Nicolas Peduzzi : Là, c’était important de montrer l’endroit, Beaujon. Je trouve que c’est un lieu qui est intéressant et qui ne va plus exister de la même façon parce qu’il va être vendu et fusionner avec un autre hôpital. Symboliquement, Beaujon représente, pour moi, quelque chose du système public français, qui était l’excellence. C’est un hôpital à la pointe. Tu as toujours des médecins exceptionnels qui soignent des maladies très rares. Pour moi, le lieu est un peu comme une montagne que Jamal gravit pour passer d’un service à l’autre. Je voulais situer ce lieu, montrer tous les étages, l’ascenseur, les attentes et le surplomb sur la ville de Paris. Ma mère, qui était photographe de guerre, est venue faire des photos. Elle a passé du temps à Beaujon dans les années 90 avec mon père là-bas, donc elle connaît l’endroit. C’est un endroit qu’on a toujours trouvé beau, avec cette architecture particulière…

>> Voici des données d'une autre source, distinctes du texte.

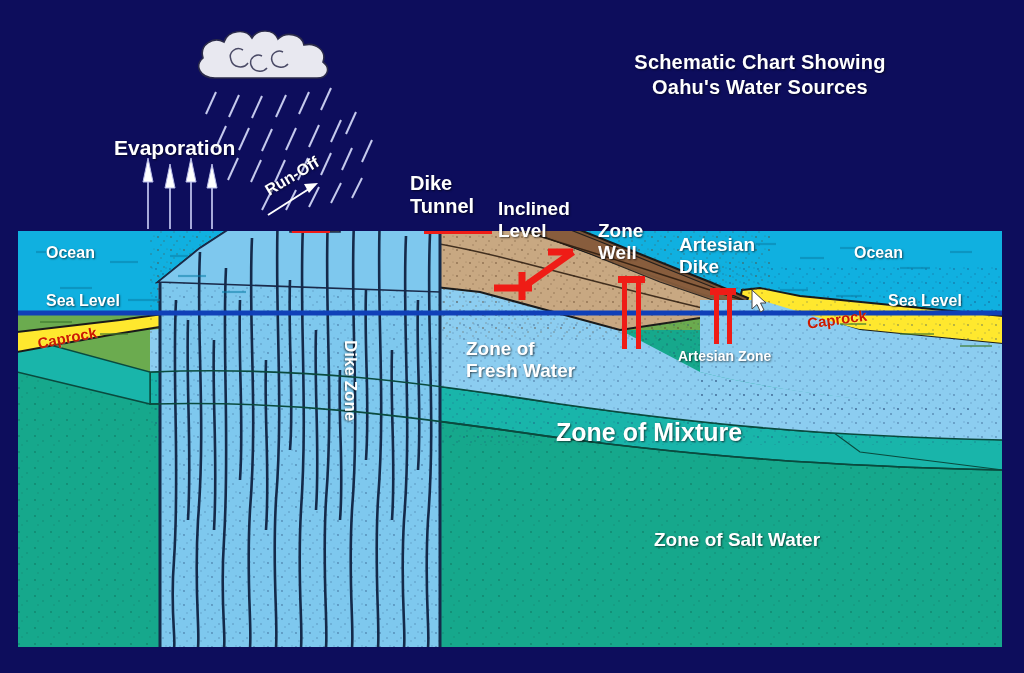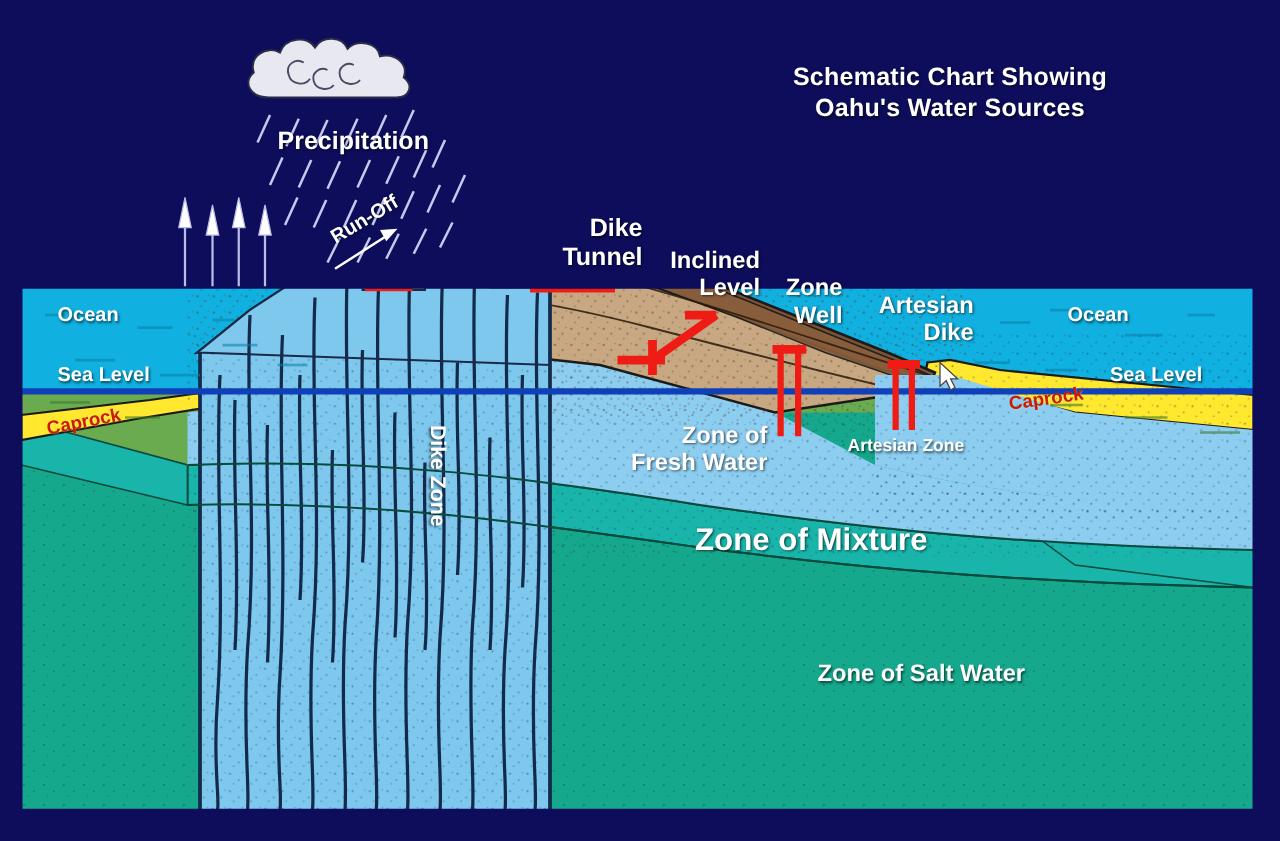--- a/index.html
+++ b/index.html
@@ -44,21 +44,21 @@
     font-weight: bold;
     text-shadow: 1px 1px 2px rgba(0,0,0,0.6);
     white-space: pre;
     line-height: 1.15;
     pointer-events: none;
   }
   .lbl.red {
     color: #cc1a00;
     text-shadow: 0.5px 0.5px 1px rgba(255,255,255,0.35);
   }
-  .c { text-align: right; }
+  .c { text-align: left; }
 </style>
 </head>
 <body>
 
 <div id="stage">
 
   <svg width="1024" height="673" viewBox="0 0 1024 673">
     <defs>
       <pattern id="speck" width="14" height="14" patternUnits="userSpaceOnUse">
         <circle cx="2" cy="3" r="0.9" fill="#1b3b6b" opacity="0.45"></circle>
@@ -287,22 +287,22 @@
     <g transform="translate(752,290)">
       <polygon points="0,0 0,19 5,14.5 8.5,22 12,20 8.5,13 14,13" fill="#ffffff" stroke="#444444" stroke-width="1"></polygon>
     </g>
   </svg>
 
   <div class="ttl">
     <div>Schematic Chart Showing</div>
     <div>Oahu's Water Sources</div>
   </div>
 
-
-  <div class="lbl" style="left:222px; top:102px; font-size:20px;">Precipitation</div>
+  <div class="lbl" style="left:114px; top:136px; font-size:21px;">Evaporation</div>
+
 
   <div class="lbl" style="left:262px; top:184px; font-size:16px; transform:rotate(-31deg); transform-origin:left top;">Run-Off</div>
 
   <div class="lbl c" style="left:410px; top:172px; width:104px; font-size:20px;">Dike
 Tunnel</div>
 
   <div class="lbl c" style="left:498px; top:198px; width:110px; font-size:19px;">Inclined
 Level</div>
 
   <div class="lbl c" style="left:598px; top:220px; width:76px; font-size:19px;">Zone

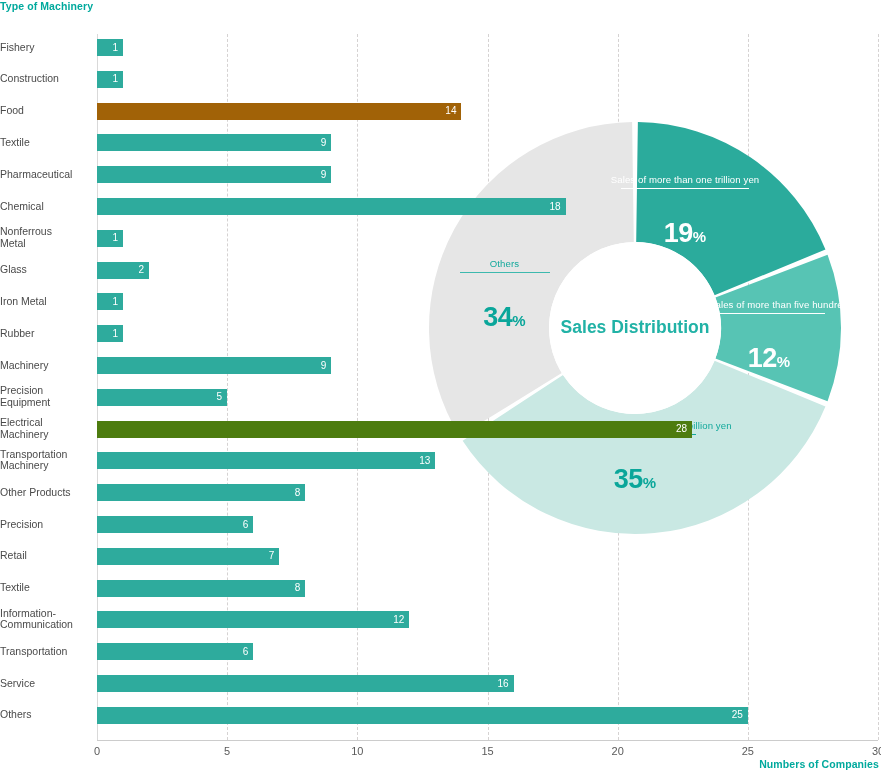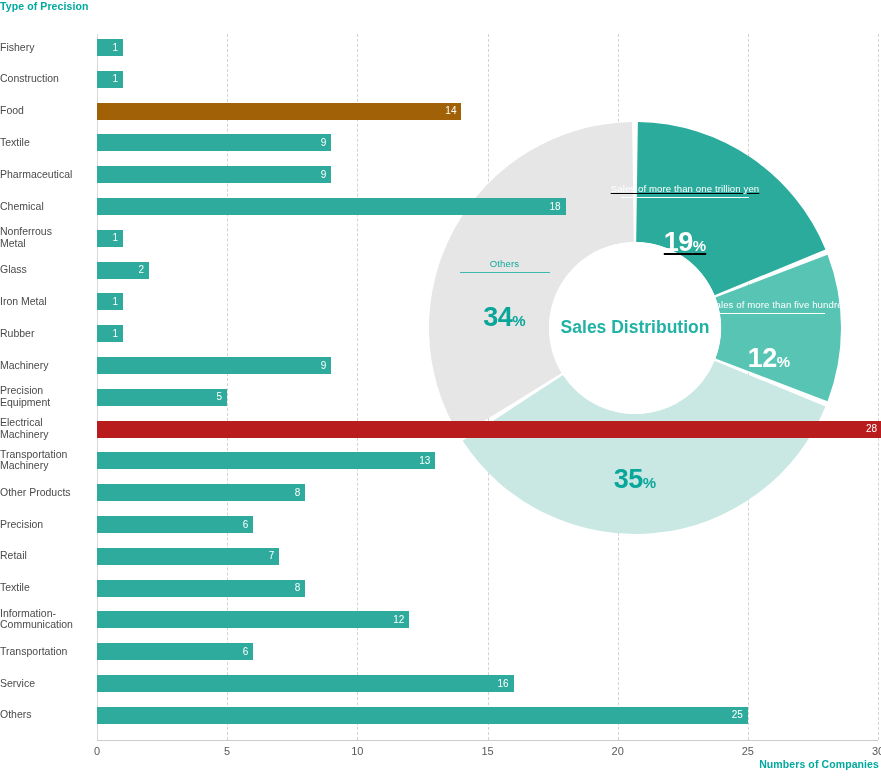--- a/index.html
+++ b/index.html
@@ -167,21 +167,21 @@
   .on-pale .rule { background: #14a99c; }
   .on-pale .pct { color: #0aa69a; }
 
   .on-grey .cap { color: #14a99c; }
   .on-grey .rule { background: #3cb9ae; }
   .on-grey .pct { color: #0aa69a; }
 </style>
 </head>
 <body>
 
-<div id="axis-title-y">Type of Precision</div>
+<div id="axis-title-y">Type of Machinery</div>
 
 <div id="gridlines">
     <div class="gridline" style="left: 227.167px; top: 34px; position: absolute;"></div>
     <div class="gridline" style="left: 357.333px; top: 34px; position: absolute;"></div>
     <div class="gridline" style="left: 487.5px; top: 34px; position: absolute;"></div>
     <div class="gridline" style="left: 617.667px; top: 34px; position: absolute;"></div>
     <div class="gridline" style="left: 747.833px; top: 34px; position: absolute;"></div>
     <div class="gridline" style="left: 878px; top: 34px; position: absolute;"></div>
   </div>
 <div id="plot-baseline"></div>
@@ -195,21 +195,21 @@
             L 290.3950081700572 240.53919876709978 A 86 86 0 0 0 290.3950081700573 179.46080123290022 Z" fill="#57c4b4"></path>
       <path d="M 400.4564829241365 288.5004975281565 A 206 206 0 0 1 37.62655142745396 322.7980240394654
             L 138.03826904252932 257.0904372203594 A 86 86 0 0 0 289.5109588906589 242.77205236612357 Z" fill="#c9e8e3"></path>
       <path d="M 34.54425156653218 317.9410966298363 A 206 206 0 0 1 207.12379085013603 4.020080054083337
             L 208.79925249083348 124.00838293519983 A 86 86 0 0 0 136.7514836636979 255.0627879134268 Z" fill="#e6e6e6"></path>
       <circle cx="210" cy="210" r="86" fill="#ffffff"></circle>
     </svg>
 
   <div class="donut-center-title" id="donut-center" style="top: 199px;">Sales Distribution</div>
 
-  <div class="slice-label on-dark" style="left:175px; top:65px; width:170px;text-decoration:underline;">
+  <div class="slice-label on-dark" style="left:175px; top:56px; width:170px;">
     <div class="cap">Sales of more than
 one trillion yen</div>
     <div class="rule" style="width:128px;"></div>
     <div class="pct"><span>19</span><span class="sign">%</span></div>
   </div>
 
   <div class="slice-label on-light" style="left:284px; top:181px; width:120px;">
     <div class="cap">Sales of more than
 five hundred billion yen</div>
     <div class="rule" style="width:112px;"></div>
@@ -301,21 +301,21 @@
     <div class="row" style="top: 388.8px;">
       <div class="row-label">Precision
 Equipment</div>
       <div class="bar" style="width: 130.167px; background: rgb(46, 171, 157);">
         <span class="bar-value">5</span>
       </div>
     </div>
     <div class="row" style="top: 420.6px;">
       <div class="row-label">Electrical
 Machinery</div>
-      <div class="bar" style="width: 737px; background: #b91c1c; padding-left: 48px;">
+      <div class="bar" style="width: 595px; background: #4d7c0f;">
         <span class="bar-value">28</span>
       </div>
     </div>
     <div class="row" style="top: 452.4px;">
       <div class="row-label">Transportation
 Machinery</div>
       <div class="bar" style="width: 338.433px; background: rgb(46, 171, 157);">
         <span class="bar-value">13</span>
       </div>
     </div>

Les lieux prennent une dimension symbolique, voire mythologique, non ?
Nicolas Peduzzi : C’est drôle car on pensait un peu à des personnages mythologiques en observant Jamal sur sa montagne. J’ai l’impression parfois de voir une sorte de personnage Marvel. Les super-héros touchent un peu à la mythologie, et finalement Jamal n’en est pas un. Il le dit lui même. Aujourd’hui ça parait extraordinaire dans notre société de prendre autant soin des autres, alors que Jamal fait, finalement, ce qu’un psychiatre devrait faire. Il est idéaliste, il a ça en lui. Mais il y avait l’idée de jouer avec la mise en scène, la musique, et avec sa blouse, comme une cape dans la nuit, façon Batman. On essayait de trouver des choses qui collait à sa personnalité.
Est-ce qu’il y avait un scénario ou le film est né du montage ?
Nicolas Peduzzi : C’était sur le vif. Après, on a passé beaucoup de temps à monter car nous avions beaucoup filmé. Nous avions des heures et des heures de rush, il y a des choses que l’on n’a pas pu mettre, par respect pour certains patients, ou parce que d’autres ne voulaient pas parler de choses plus intimes. On a respecté une certaine chronologie, la rencontre au début jusqu’à la fin du tournage.